We have already looked at the blood–brain
barrier, but this is not the only route.
There is also a direct pathway from
the nose to the brain via the olfactory nerve — effectively bypassing the
blood–brain barrier altogether. Animal studies have shown that certain bacteria
can use this route, especially when the nasal lining is damaged, triggering
immune responses in the brain that resemble early Alzheimer’s pathology.
(Note to self, don’t pick your nose!)
The gut can influence the brain through immune signaling and inflammation, particularly when the intestinal barrier is compromised.
Individually, these findings may seem
unrelated — blood vessels, nasal tissue, gut bacteria.
But they point to the same underlying
principle:
The brain depends on the integrity of
the body’s protective barriers.
When those barriers are strong:
- inflammatory signals are controlled
- harmful agents are excluded
- neuronal function remains stable
When they weaken:
- the brain becomes exposed
- immune responses increase
- long-term damage may follow
This brings us back to the central
theme of this article.
Exercise is not just improving fitness
— it is helping to restore control over these systems:
- strengthening the blood–brain barrier
(via GPLD1)
- reducing systemic inflammation
- improving metabolic function
- supporting mitochondrial health
In other words, it helps the body
maintain the boundaries that protect the brain.
The emerging biology — TNAP, GPLD1,
vitamin B6, mitochondria — is complex.
Oral bacteria and
its link to brain function
Alzheimer’s and Parkinson’s research has
also looked at the effect of the oral microbiome.

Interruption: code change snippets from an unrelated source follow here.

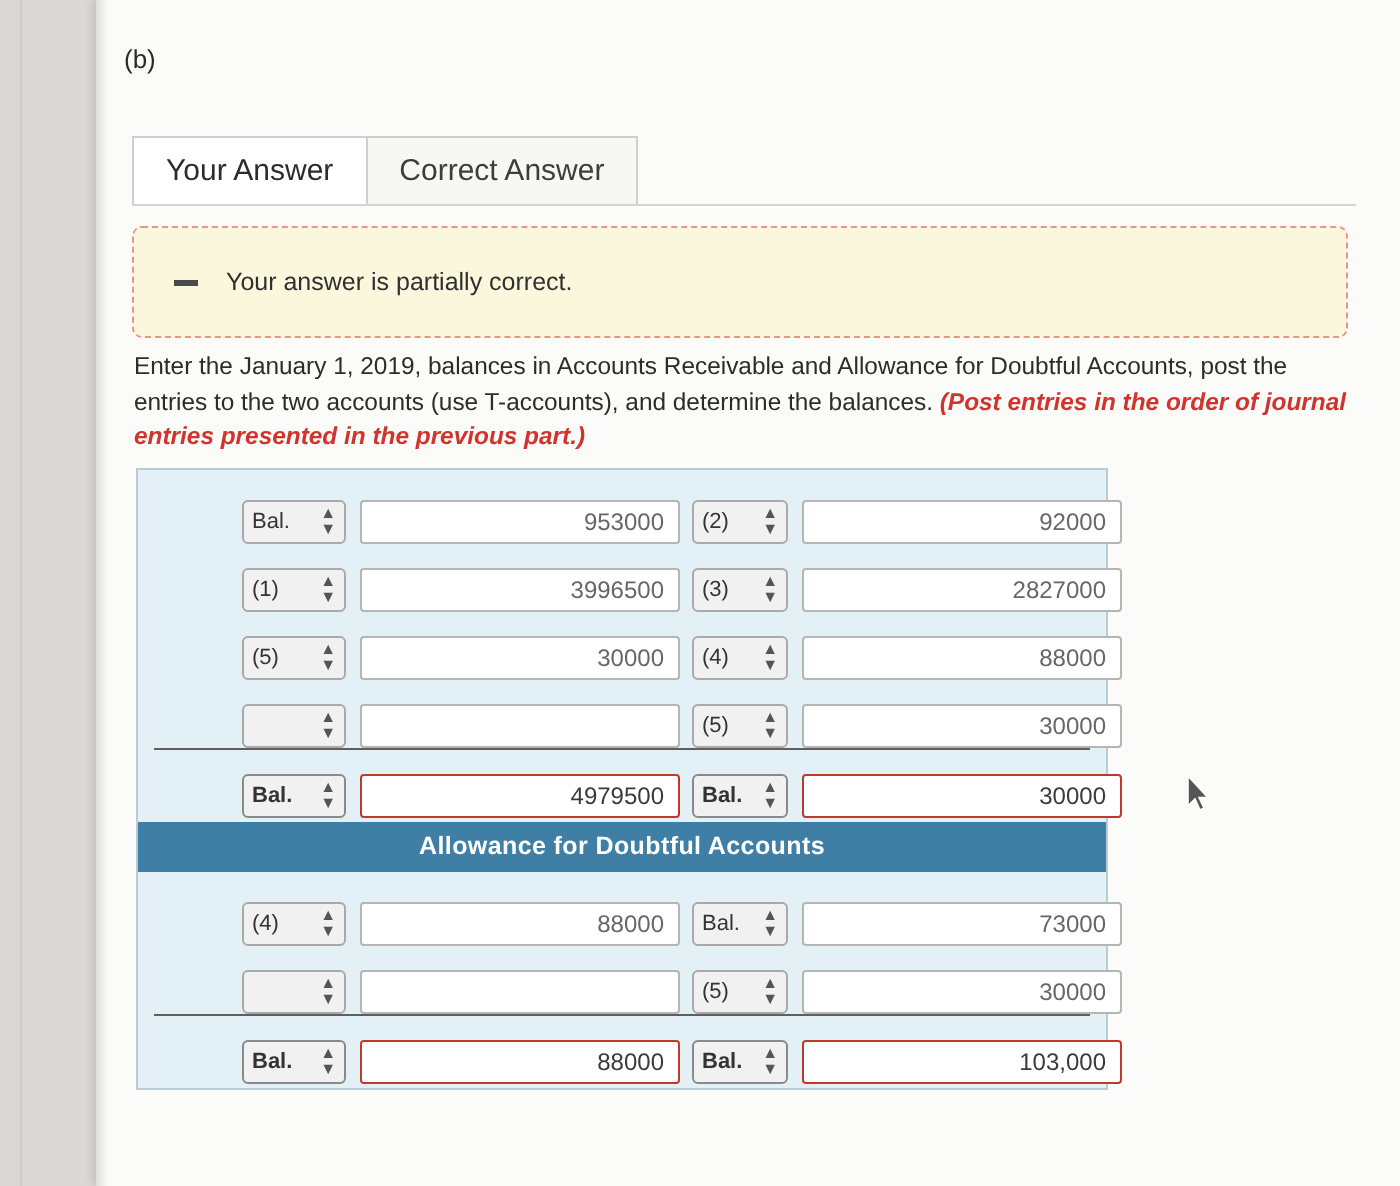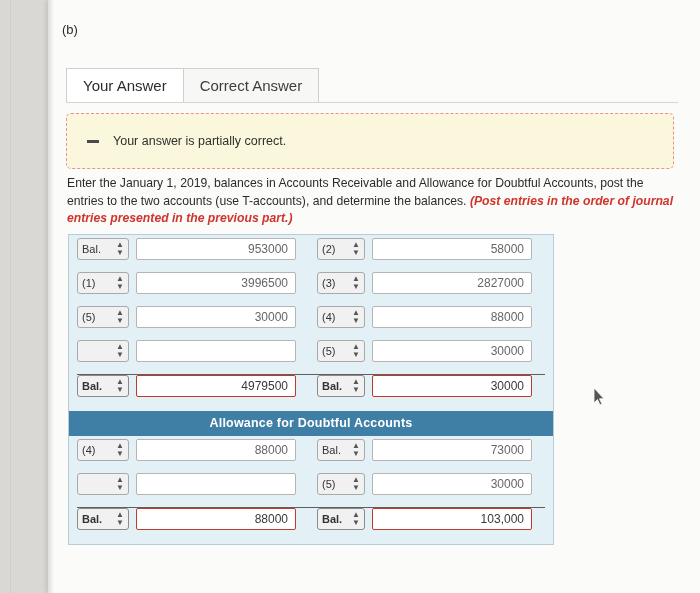--- a/index.html
+++ b/index.html
@@ -132,22 +132,23 @@
     font-size: 12.5px;
     font-weight: bold;
     padding: 5px 0 6px 0;
     letter-spacing: 0.2px;
   }
   .t-body {
     padding: 3px 0 2px 0;
   }
   .t-row {
     display: flex;
-    align-items: flex-start;
+    align-items: flex-end;
     height: 34px;
+    padding-left: 44px;
   }
   .t-cell {
     display: flex;
     align-items: center;
   }
   .t-cell.left {
     width: 243px;
     padding-left: 8px;
     box-sizing: border-box;
   }
@@ -288,21 +289,21 @@
             <span>Bal.</span>
             <span class="arrows">▲<br>▼</span>
           </div>
           <div class="amount w-left">953000</div>
         </div>
         <div class="t-cell right">
           <div class="select">
             <span>(2)</span>
             <span class="arrows">▲<br>▼</span>
           </div>
-          <div class="amount w-right">58000</div>
+          <div class="amount w-right">92000</div>
         </div>
       </div>
 
       <div class="t-row">
         <div class="t-cell left">
           <div class="select bal">
             <span>(1)</span>
             <span class="arrows">▲<br>▼</span>
           </div>
           <div class="amount w-left">3996500</div>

Tooth decay and gum disease are not
just local problems — they influence whole-body inflammation.
· Harmful oral bacteria (e.g. Porphyromonas gingivalis) increase with poor oral hygiene.
· These bacteria can enter the bloodstream, especially when gums bleed.

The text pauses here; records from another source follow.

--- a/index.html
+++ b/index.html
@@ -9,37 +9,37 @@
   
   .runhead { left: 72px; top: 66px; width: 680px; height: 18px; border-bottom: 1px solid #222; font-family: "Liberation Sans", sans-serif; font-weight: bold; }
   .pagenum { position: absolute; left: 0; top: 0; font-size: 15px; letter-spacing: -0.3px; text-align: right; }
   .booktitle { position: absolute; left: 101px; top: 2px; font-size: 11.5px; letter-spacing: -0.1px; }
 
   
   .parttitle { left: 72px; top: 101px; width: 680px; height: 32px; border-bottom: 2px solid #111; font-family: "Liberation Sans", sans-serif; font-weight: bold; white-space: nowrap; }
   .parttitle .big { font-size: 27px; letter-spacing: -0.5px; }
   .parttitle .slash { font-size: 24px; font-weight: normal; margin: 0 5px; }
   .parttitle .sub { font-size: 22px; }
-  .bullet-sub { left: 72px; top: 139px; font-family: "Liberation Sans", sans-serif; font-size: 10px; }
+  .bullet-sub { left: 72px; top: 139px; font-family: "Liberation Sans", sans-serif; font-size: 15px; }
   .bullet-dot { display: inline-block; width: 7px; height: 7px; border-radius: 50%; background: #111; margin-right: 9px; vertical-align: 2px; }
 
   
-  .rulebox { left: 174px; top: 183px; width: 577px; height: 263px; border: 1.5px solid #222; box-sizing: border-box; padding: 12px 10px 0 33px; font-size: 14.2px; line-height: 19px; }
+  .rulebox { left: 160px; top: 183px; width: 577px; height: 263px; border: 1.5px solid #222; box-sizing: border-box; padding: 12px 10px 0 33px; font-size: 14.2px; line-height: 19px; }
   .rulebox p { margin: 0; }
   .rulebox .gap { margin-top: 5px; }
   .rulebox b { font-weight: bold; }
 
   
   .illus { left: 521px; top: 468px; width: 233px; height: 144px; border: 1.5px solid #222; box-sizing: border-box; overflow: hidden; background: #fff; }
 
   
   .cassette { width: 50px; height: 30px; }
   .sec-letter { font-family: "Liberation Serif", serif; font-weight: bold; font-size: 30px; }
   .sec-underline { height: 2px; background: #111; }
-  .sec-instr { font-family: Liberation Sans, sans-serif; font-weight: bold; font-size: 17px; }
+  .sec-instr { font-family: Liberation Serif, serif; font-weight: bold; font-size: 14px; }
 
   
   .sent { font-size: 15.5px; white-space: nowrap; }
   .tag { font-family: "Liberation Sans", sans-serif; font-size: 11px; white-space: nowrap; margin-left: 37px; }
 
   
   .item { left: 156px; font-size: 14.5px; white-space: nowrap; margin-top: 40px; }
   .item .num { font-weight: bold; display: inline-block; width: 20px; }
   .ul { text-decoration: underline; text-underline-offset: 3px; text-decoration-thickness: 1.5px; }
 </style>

· This can contribute to systemic inflammation and stress the brain.
· Inflammation may weaken the blood–brain barrier (BBB).
· A weaker BBB allows more harmful molecules to reach the brain.
· This links oral health to cognitive decline and dementia risk.
· At the same time, some oral bacteria are highly beneficial.
o
These bacteria
convert dietary nitrates into nitric oxide (NO).
o
Nitric oxide
improves cerebral blood flow and brain function.
o
Overuse of strong
antiseptic mouthwash can reduce these beneficial bacteria.
o
The goal is balance,
not complete sterilization of the mouth.
· Good oral hygiene reduces harmful bacteria without eliminating beneficial ones.
· Healthy gums act as a barrier, preventing bacterial entry into blood.
· Diet plays a major role in shaping the oral microbiome.
· High sugar promotes tooth decay and harmful bacteria.
· Nitrate-rich foods (e.g. vegetables, beetroot) support beneficial bacteria.
· Maintaining teeth and gums is therefore part of protecting long-term brain health.